Loeb, Vernon. "New Blood." Washington Post, 7 Aug. 2001, A13. [http://www.]

DIRNSA Lt. Gen. Michael V. Hayden has named four outsiders to top jobs at NSA: Riley Purdue, an executive at Science Applications International Corp. (SAIC), will be chief of signals intelligence requirements in the newly created Directorate of Signals Intelligence; Richard G. Turner, former information technology executive at the Federal Trade Commission, becomes the agency's new chief information officer; Michael G. Lawrence, former director of intergovernmental affairs at the District's Court Services and Offender Supervision Agency, becomes director of legislative affairs; and William E. Vajda, a former information systems official at the IRS, will be deputy director for information technology and infrastructure services.


Loeb, Vernon. "New Intelligence Post Consolidates Rumsfeld's Clout." Washington Post, 18 Nov. 2002. []

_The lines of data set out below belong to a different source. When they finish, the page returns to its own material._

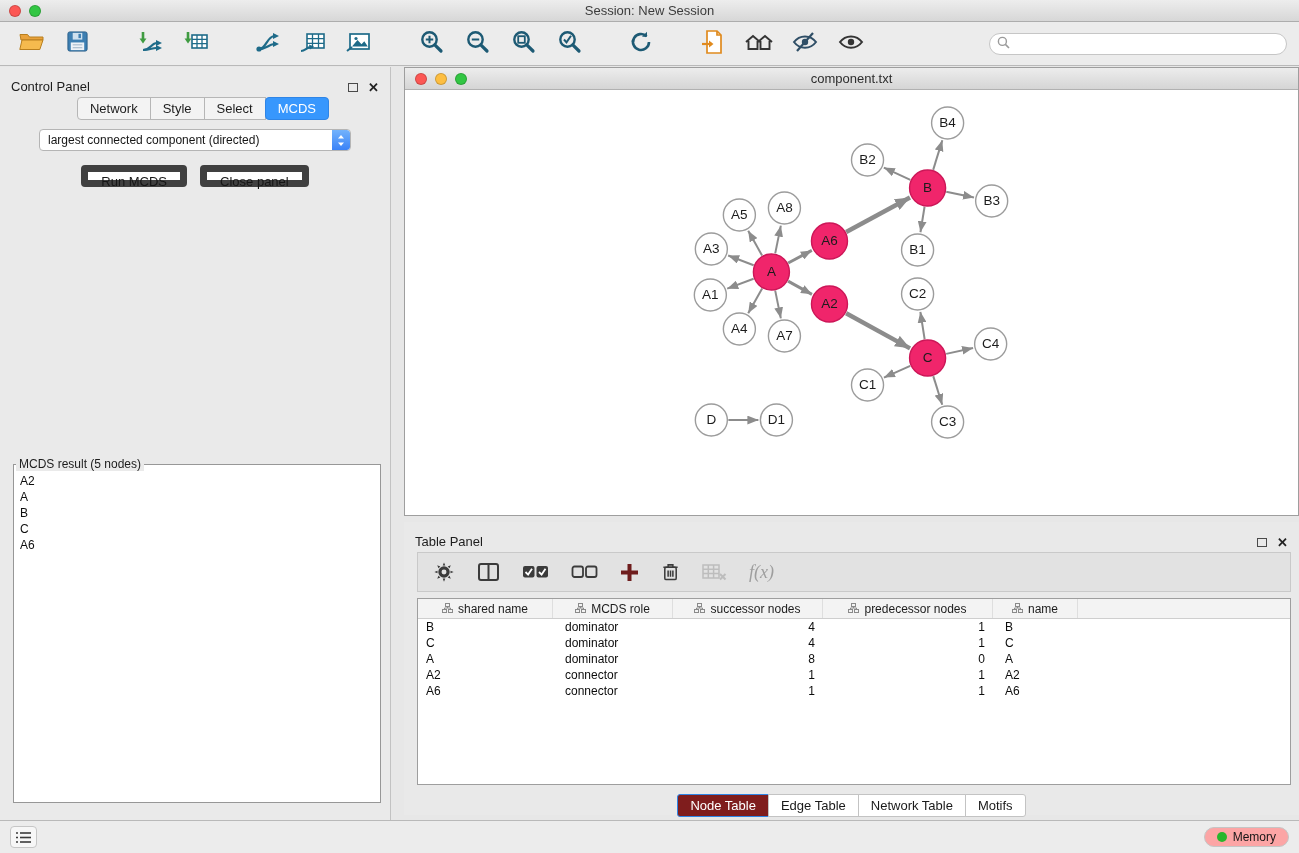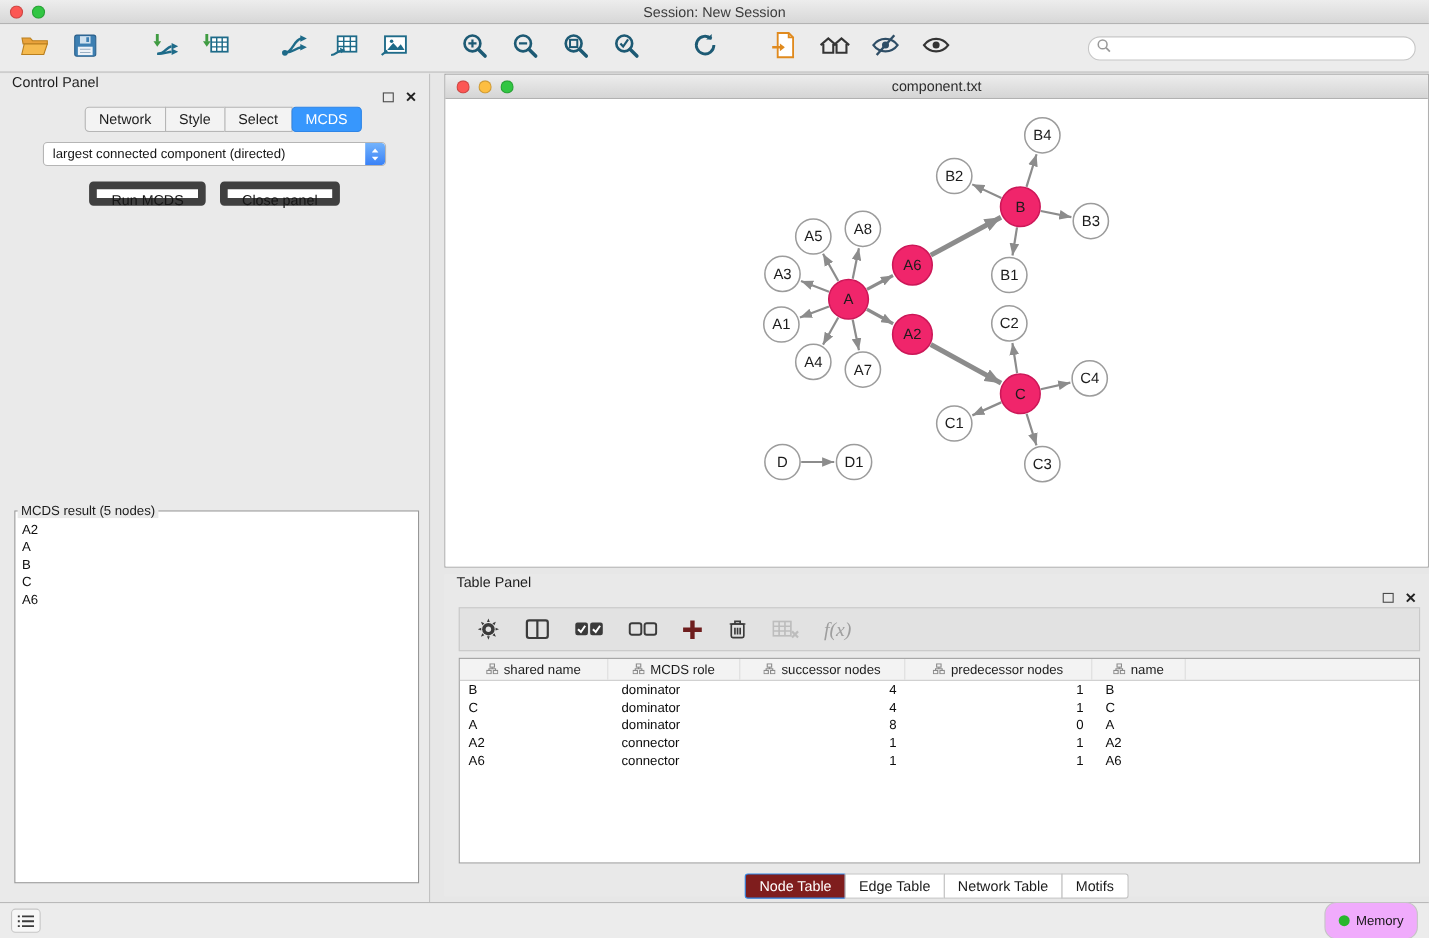"Control Panel" .panel-head { align-items: flex-start -> flex-end; flex-direction: column -> none }
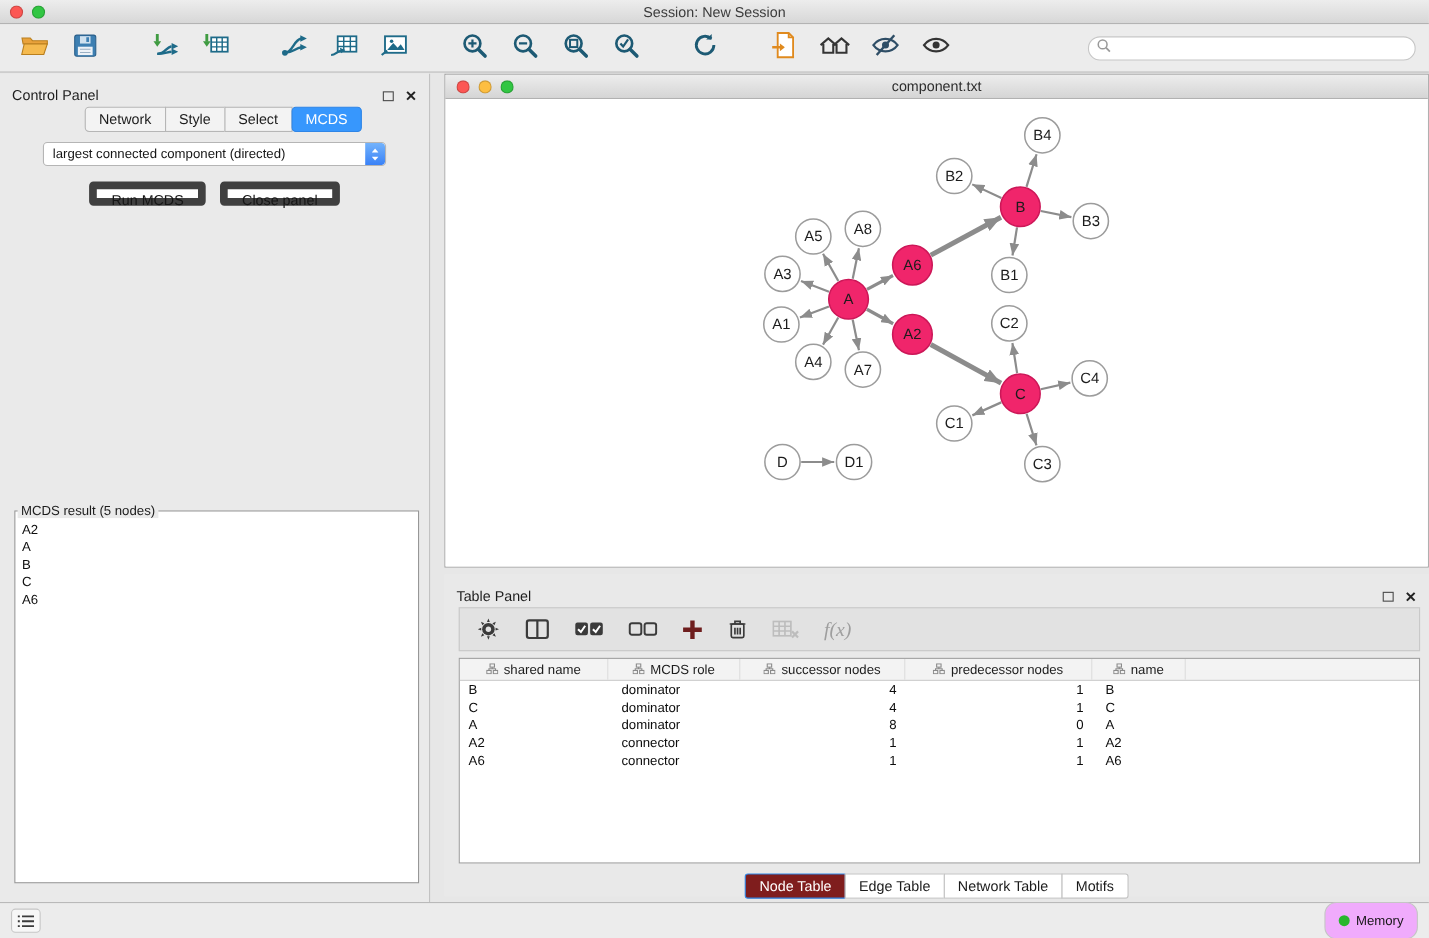"Memory" .memory-pill { background: #f0abfc -> #fca5a5; height: 34px -> 20px }
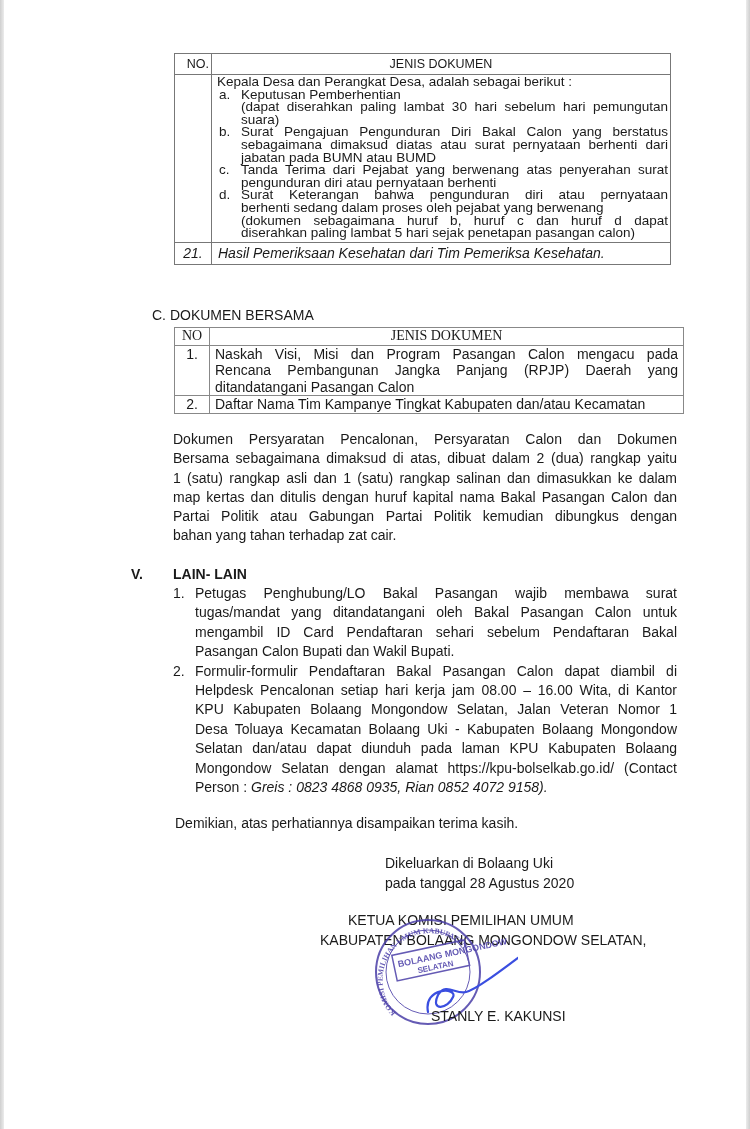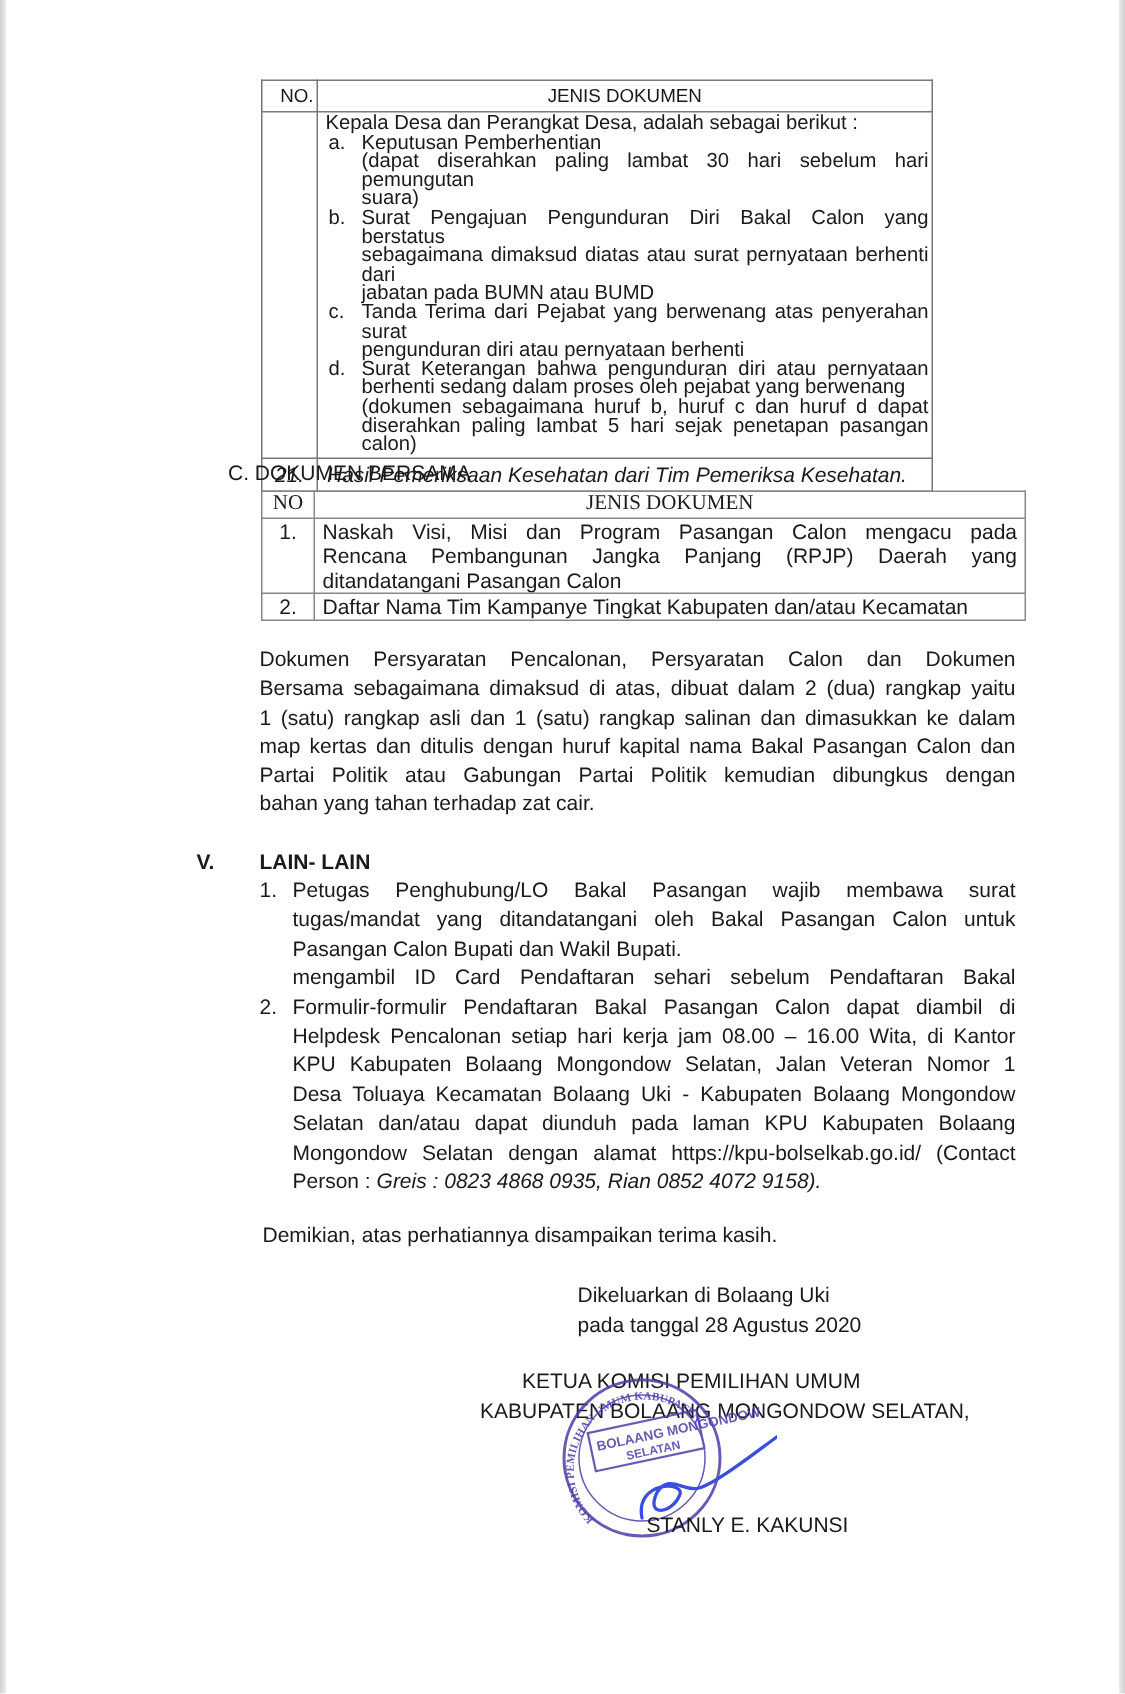"NO." .t1 { width: 448px -> 497px }
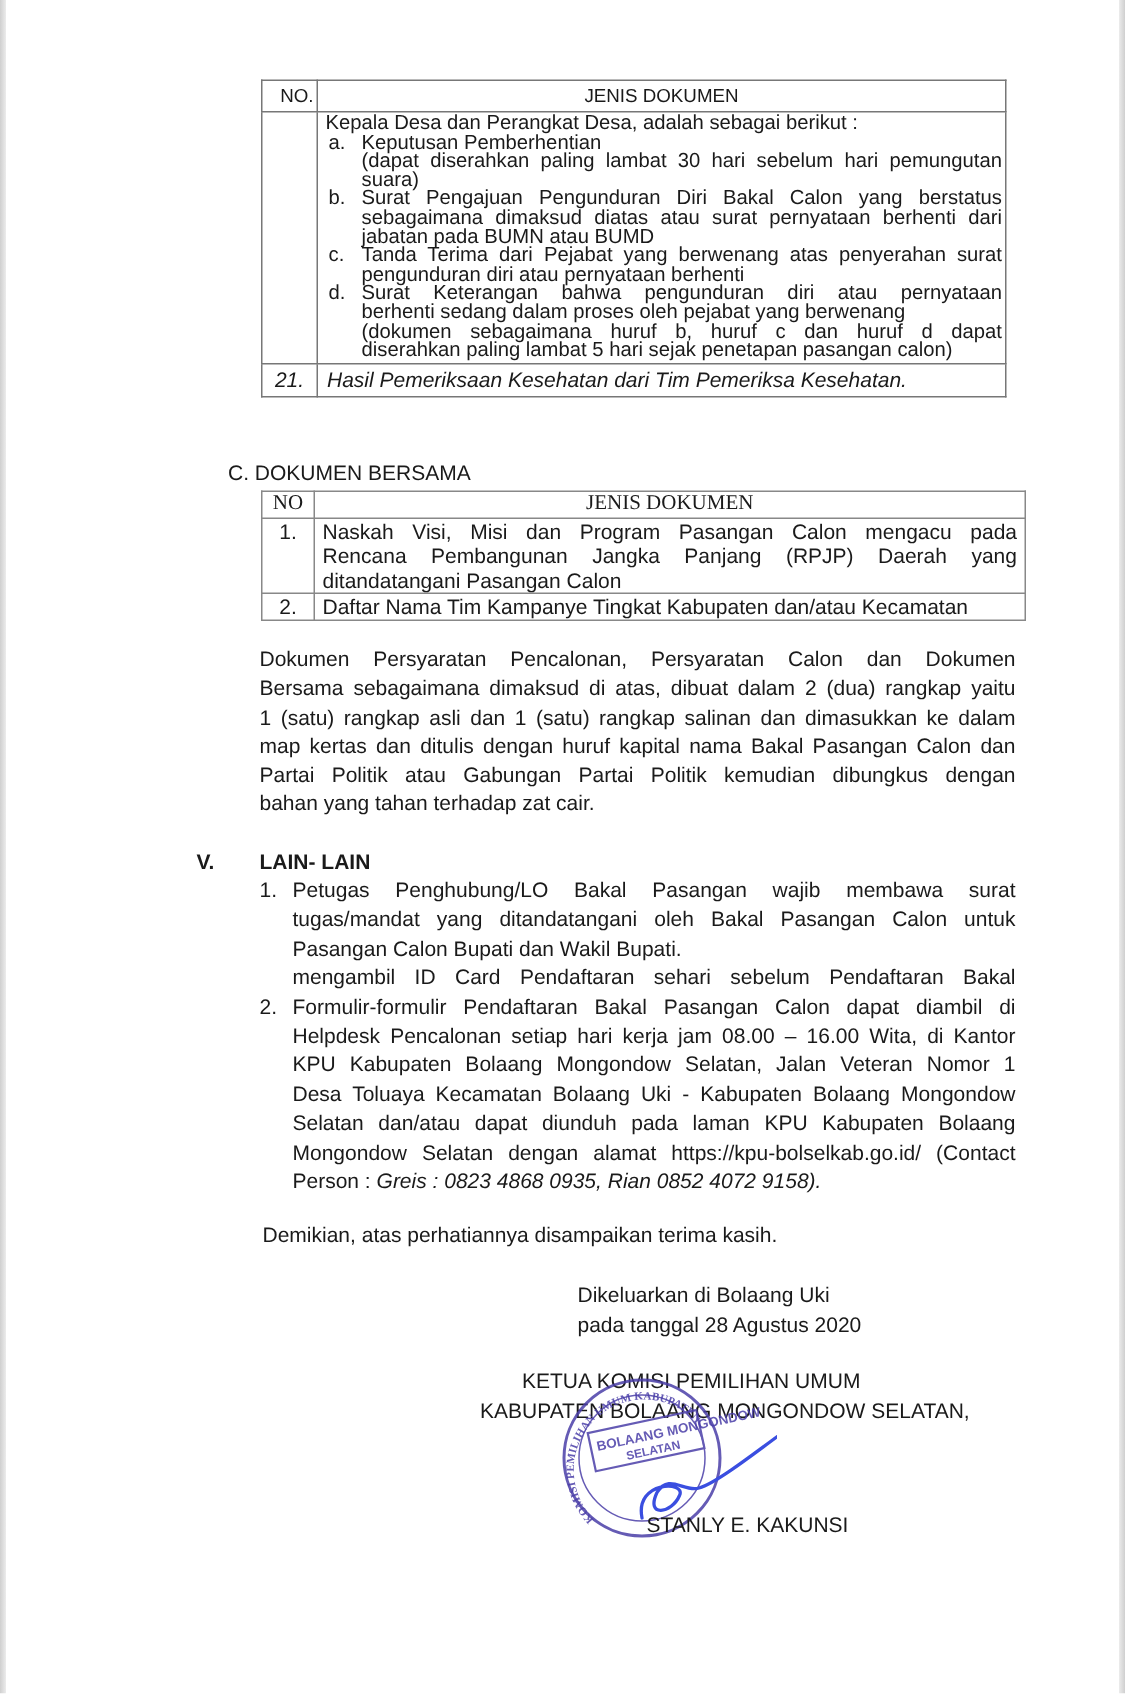"Pasangan Calon Bupati dan Wakil" span.jline { order: before "mengambil ID Card Pendaftaran sehari" -> after "mengambil ID Card Pendaftaran sehari" }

"At the behest of Defense Secretary Donald H. Rumsfeld," the Fiscal 2003 Defense Authorization Act "creates a new position, Under Secretary of Defense for Intelligence, whom ... analysts believe will end up usurping some of the DCI's power."


Loeb, Vernon. "No Bail in Atomic Data Case." Washington Post, 30 Dec. 1999, A1. []

On 29 December 1999, Federal Judge James A. Parker ordered that Wen Ho Lee should "remain in jail without bail pending trial."


Loeb, Vernon. "NSA Admits to Holding Secret Information on Princess Diana." Washington Post, 12 Dec. 1998, A13. []

NSA "has disclosed that U.S. intelligence is holding 1,056 pages of classified information about the late Princess Diana, inspiring a flurry of sensational headlines this week across London's tabloids.... The source of the Fleet Street speculation was a simple, two-page NSA denial of a Freedom of Information Act request. In the denial, released last month, the super-secret U.S. spy agency admitted possessing a Diana file.

"The document says nothing about the contents of those 1,056 secret pages, why they were gathered or how they were obtained. One U.S. intelligence official said [on 11 December 1998] that the references to Diana in intercepted conversations were 'incidental.' Diana, the official insisted, was never a 'target' of the NSA's massive, worldwide electronic eavesdropping infrastructure."


Loeb, Vernon. "NSA Reorganization." Washington Post, 19 Dec. 2000, A37. [http://www.]

DIRNSA Lt. Gen. Michael Hayden has "completed his wholesale restructuring" of NSA, "leaving the nation's signals intelligence (SIGINT) and code-making bureaucracy with just two directorates, those of SIGINT and Information Assurance. When Hayden took command ... 20 months ago, he inherited ... five directorates ... functioning as entities unto themselves. The duplication in support services was enormous and its responsiveness to the director's office was ... less than optimal. The two left ... are both 'mission-oriented.' Everything else at the NSA comes directly under Hayden or under the newly designated chief of staff, Adm. Joseph Burns."


Loeb, Vernon. "Nuclear Overhaul Passes: Senate Approves a New Agency." Washington Post, 23 Sep. 1999, A3. []

On 22 September 1999, "the Senate overwhelmingly passed legislation ... creating an agency to manage the nation's nuclear weapons plants in the most far-reaching reorganization of the Department of Energy since its creation 22 years ago."